=== Section Start ===

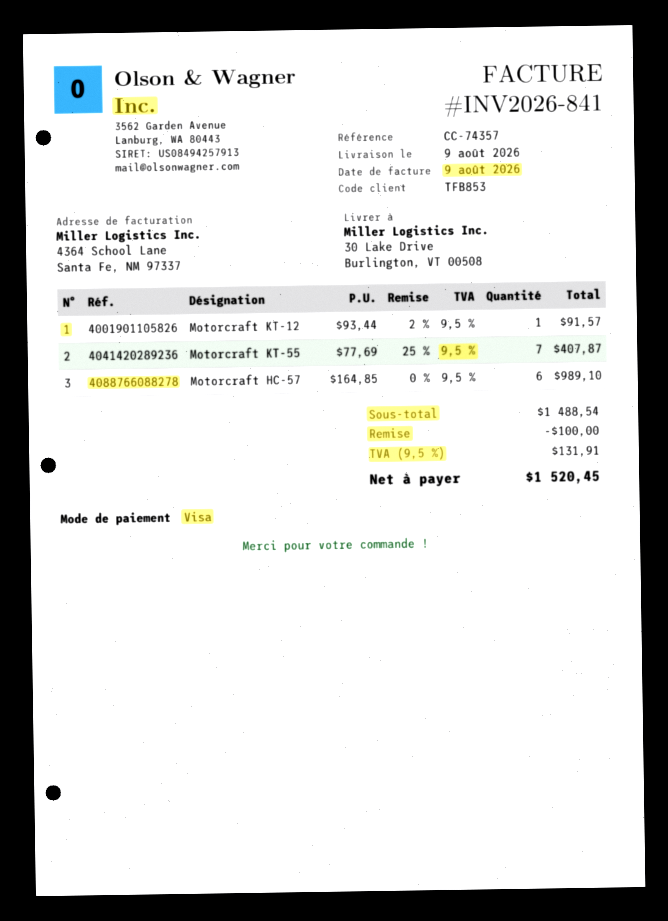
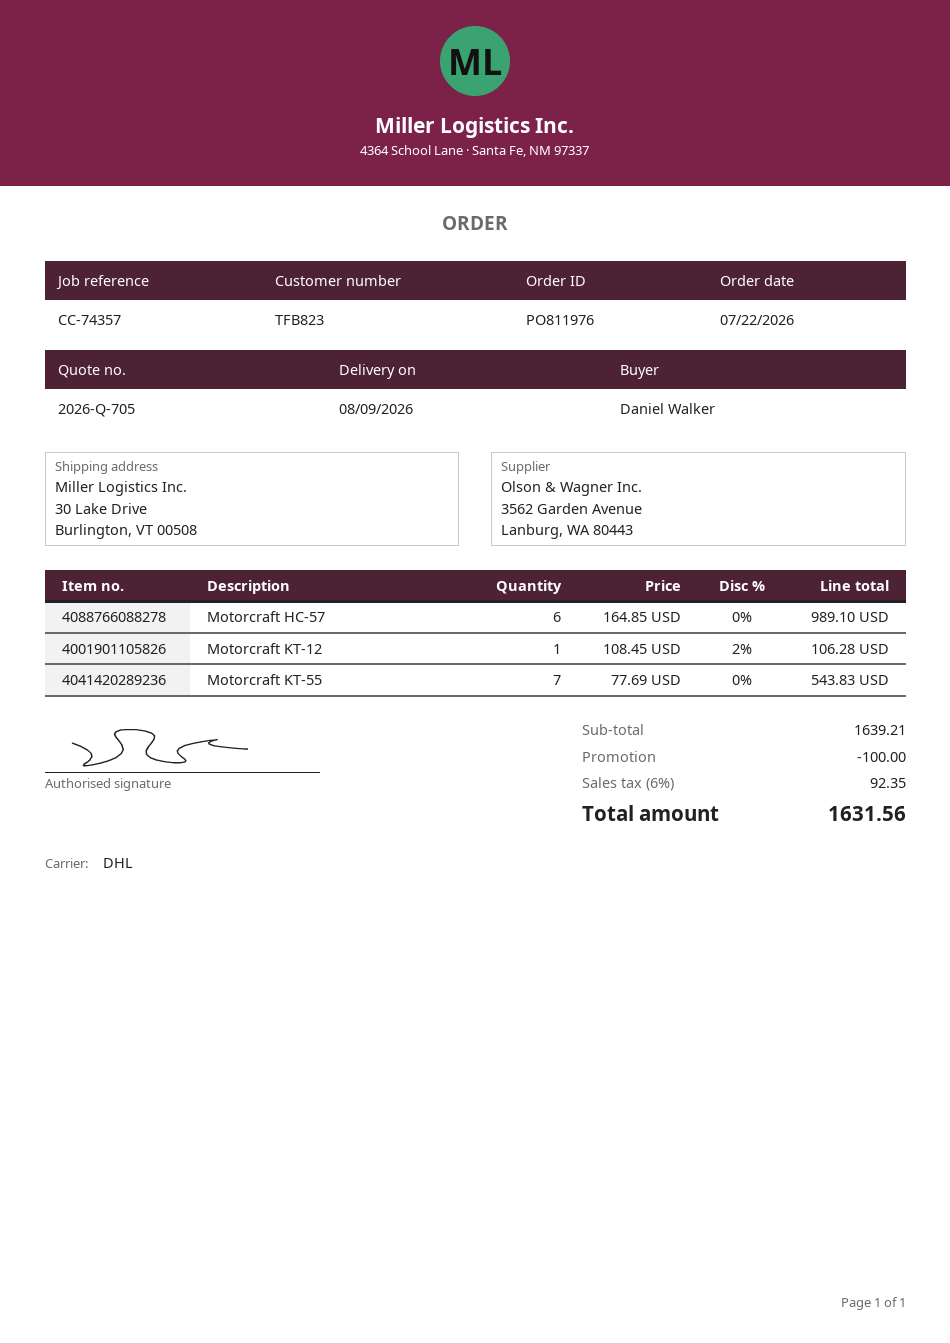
customer number: TFB853 -> TFB823
Motorcraft KT-12: 1 x 93.44 - 2% = 91.57 -> 1 x 108.45 - 2% = 106.28
Motorcraft KT-55: 7 x 77.69 - 25% = 407.87 -> 7 x 77.69 = 543.83
subtotal: 1488.54 -> 1639.21
tax: 9.5% = 131.91 -> 6% = 92.35
total: 1520.45 -> 1631.56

=== Section End ===

**Work to be completed:**
Among the lines of the data, which ones contain the word "Motorcraft"? Show them.

**Solution for this problem:**
Motorcraft KT-12: 1 x 93.44 - 2% = 91.57 -> 1 x 108.45 - 2% = 106.28
Motorcraft KT-55: 7 x 77.69 - 25% = 407.87 -> 7 x 77.69 = 543.83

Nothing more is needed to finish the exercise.